Cosmetics

「立川さん。少し、まだ時間ある?」

 店を出た後、海音が銀座の街を散歩しないかと提案してきた。時刻はもう二十三時半だ。終電にはギリギリの時間である。

「大丈夫です」

 一緒に光り輝くネオンの街を歩く。ブランドショップの光が、まるでスポットライトのように道を照らした。

「自惚れてたら、ごめん。俺、ずっと立川さんが俺のこと好きだと思っていたんだけど、勘違いかな」

 裏路地に入った辺りで海音が、ほまれに尋ねた。

「えっと……」

 ずっと片思いしていた。さっきまであんなに心臓が激しく高鳴っていたのにも関わらず、なぜ今落ち着いて彼の話を聞いているんだろう。

「ねえ、教えて?」

 顔が近づいてきて、気がつけば唇が重なっていた。腰をグッと引き寄せられて、舌を絡め取られる。

 街の喧騒が遠くに聞こえた。車のクラクションの音、人々が歩く音、ガラスから漏れる店の音楽。

 吐息とともに、海音の手はほまれの衣服の中に侵入していた。

 小さな胸を下着越しに揉みほぐされ、海音の意のままに形を変える。

「ほまれちゃんも、触って」

 キスで気持ちよくなっていたほまれは、海音に誘導されるがまま手を伸ばした。

「え。うそ」

 思わず声に出してしまった。ない?いや嘘だ。ないはずがない。

「どうしたの?」

 相変わらずとろんとした表情で、息を荒げ、ほまれの胸を揉みしだいているが、ほまれはそれどころじゃなかった。

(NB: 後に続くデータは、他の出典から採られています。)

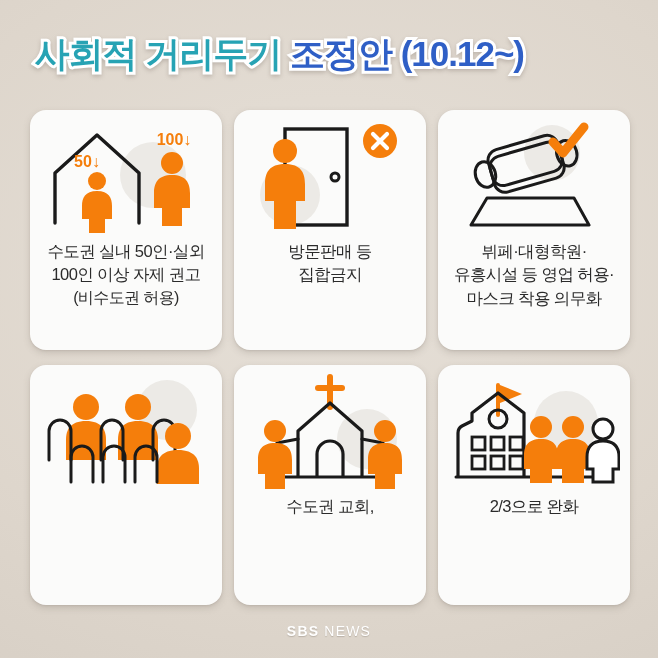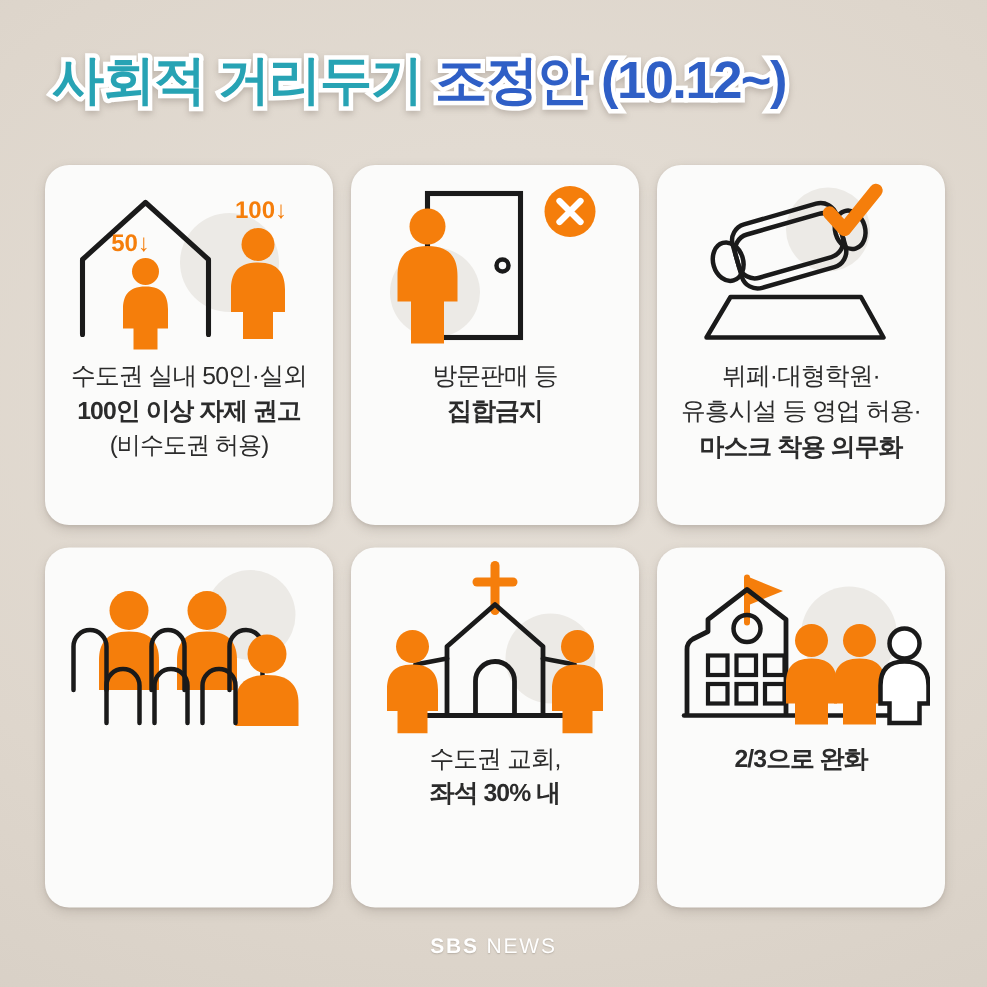"100인 이상 자제 권고" .ln.b { font-weight: bold -> normal }
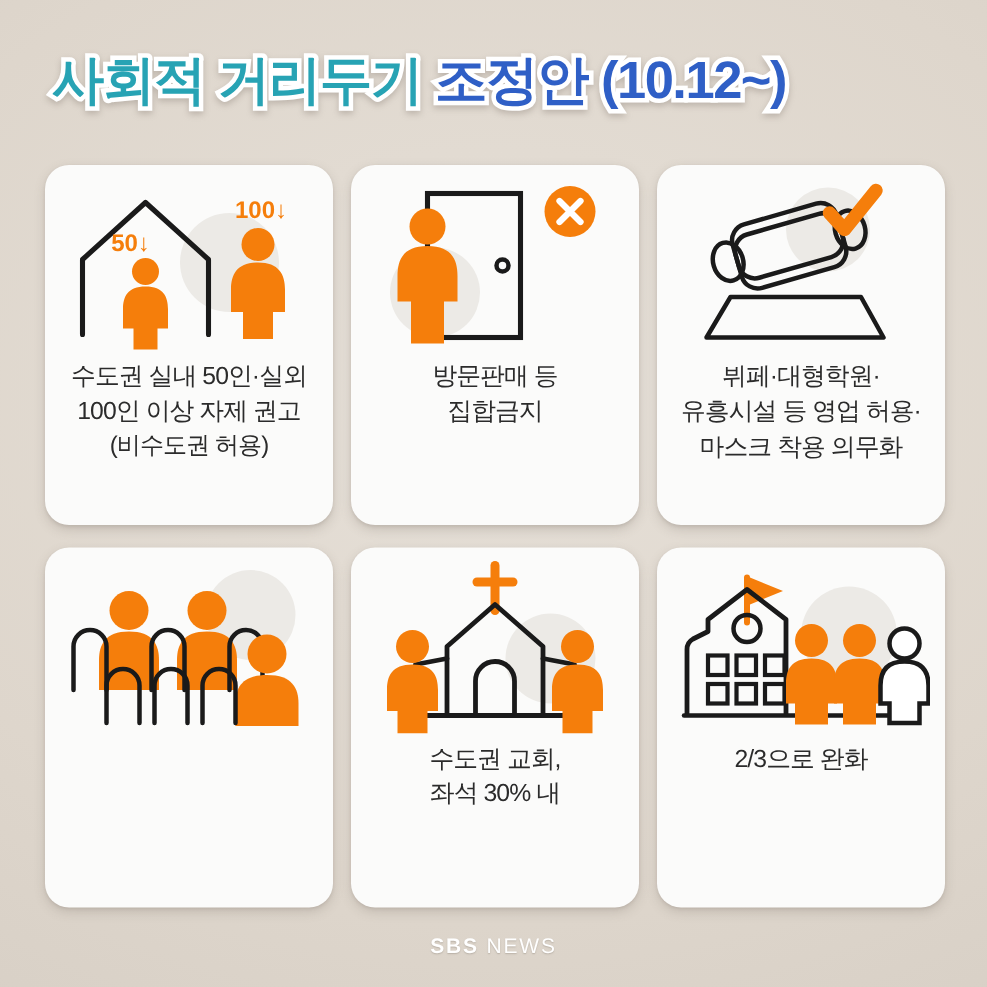"좌석 30% 내" div.ln { html: <div>좌석 30% 내</div> -> none }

 ようやく探って見つけた、海音のそこは余りにも立派ではなかった。

 いや、自称BよりのAのほまれが言えたことではない。

 しかし、あまりにも。それはあまりにも。

 きっと、今夜一緒に食事している男じゃ物足りなくなるよ。

 ヒビキの声が脳裏に蘇ってきた。

 それと同時に、五年の間蓄積された何かが引いていくのを感じた。

 決して、それは海音が悪いわけではない。

 しかし、ほまれに自分の感情をどうすることもできなかった。

「あの、木村さん」

「どうした?」

「私、今夜は帰りますね」

 勝手に夢見てた癖に、勝手に幻滅する。あたしって本当に勝手な人間だ。

 自分自身に嫌悪しつつ、五年間恋に恋した男を見ても胸がときめかない。今夜、ベッドと一緒に共にできるとは到底思えなかった。

「タクシー、一緒に乗る?」

 海音はまだ諦めていないようだった。

 先ほどまでいい香りだと思っていた香水の香りが、苦手な香りに一瞬にして変化した。

「いえ、大丈夫です。友人の家が近くにあるので、泊めてもらう約束をしているんです」

 呼び止める海音を振り切って、ほまれは走った。